In this exercise, return only the lines that run from the line with "position: absolute; left: 9px; top: 11px;" to the end of the entries below, both included. Pictures are not copied.

#### Input ####

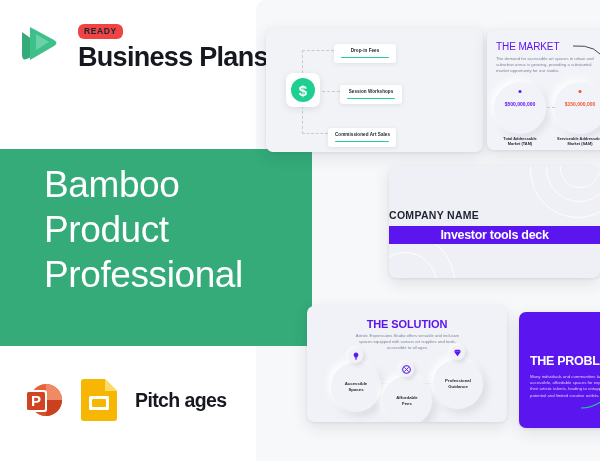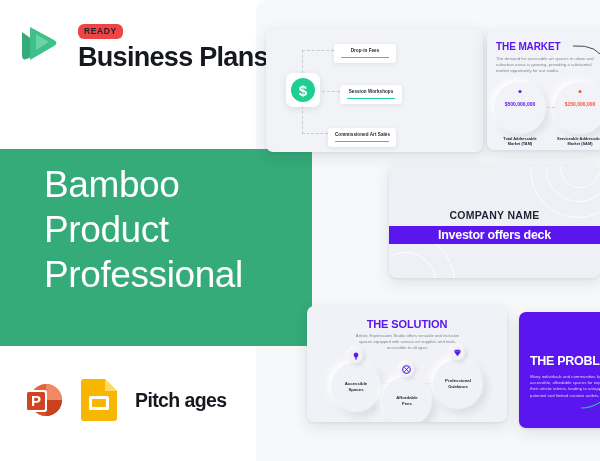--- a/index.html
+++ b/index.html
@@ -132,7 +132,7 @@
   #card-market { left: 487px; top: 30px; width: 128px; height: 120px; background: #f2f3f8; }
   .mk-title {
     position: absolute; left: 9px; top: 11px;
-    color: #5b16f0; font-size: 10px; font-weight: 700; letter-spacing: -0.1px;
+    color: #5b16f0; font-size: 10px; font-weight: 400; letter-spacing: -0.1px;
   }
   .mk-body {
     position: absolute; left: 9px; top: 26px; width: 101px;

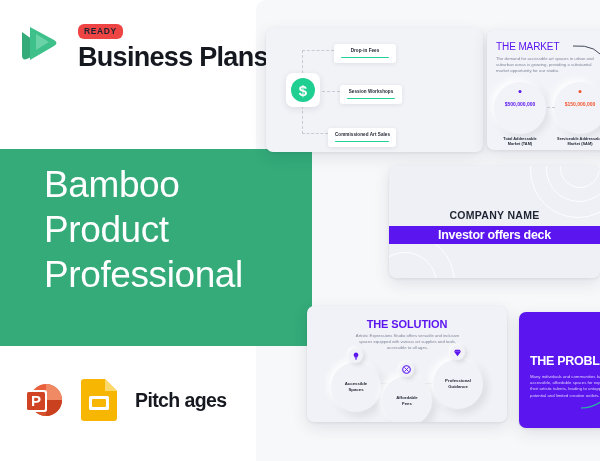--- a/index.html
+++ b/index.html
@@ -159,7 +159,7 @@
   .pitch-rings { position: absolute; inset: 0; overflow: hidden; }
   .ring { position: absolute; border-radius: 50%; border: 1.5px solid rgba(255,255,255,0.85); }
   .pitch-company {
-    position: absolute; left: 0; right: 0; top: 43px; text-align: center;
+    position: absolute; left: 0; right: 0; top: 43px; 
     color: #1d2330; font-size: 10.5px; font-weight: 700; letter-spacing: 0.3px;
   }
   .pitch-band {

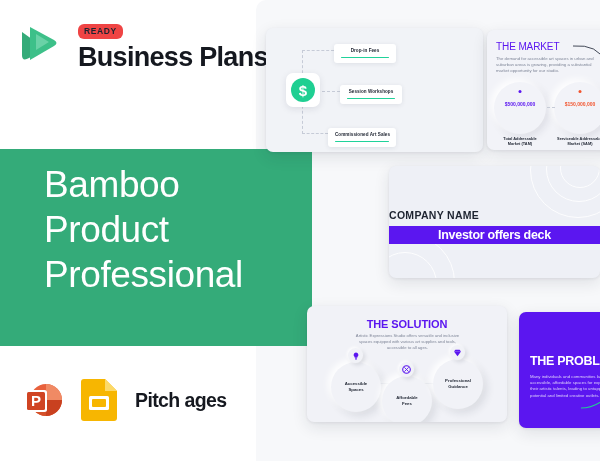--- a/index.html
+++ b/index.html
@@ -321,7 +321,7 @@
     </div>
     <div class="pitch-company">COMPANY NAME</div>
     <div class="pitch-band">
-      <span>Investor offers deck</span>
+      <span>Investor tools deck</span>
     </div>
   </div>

####

> [The completed task]
     position: absolute; left: 9px; top: 11px;
-    color: #5b16f0; font-size: 10px; font-weight: 700; letter-spacing: -0.1px;
+    color: #5b16f0; font-size: 10px; font-weight: 400; letter-spacing: -0.1px;
   }
   .mk-body {
     position: absolute; left: 9px; top: 26px; width: 101px;

--- a/index.html
+++ b/index.html
@@ -159,7 +159,7 @@
   .pitch-rings { position: absolute; inset: 0; overflow: hidden; }
   .ring { position: absolute; border-radius: 50%; border: 1.5px solid rgba(255,255,255,0.85); }
   .pitch-company {
-    position: absolute; left: 0; right: 0; top: 43px; text-align: center;
+    position: absolute; left: 0; right: 0; top: 43px; 
     color: #1d2330; font-size: 10.5px; font-weight: 700; letter-spacing: 0.3px;
   }
   .pitch-band {

--- a/index.html
+++ b/index.html
@@ -321,7 +321,7 @@
     </div>
     <div class="pitch-company">COMPANY NAME</div>
     <div class="pitch-band">
-      <span>Investor offers deck</span>
+      <span>Investor tools deck</span>
     </div>
   </div>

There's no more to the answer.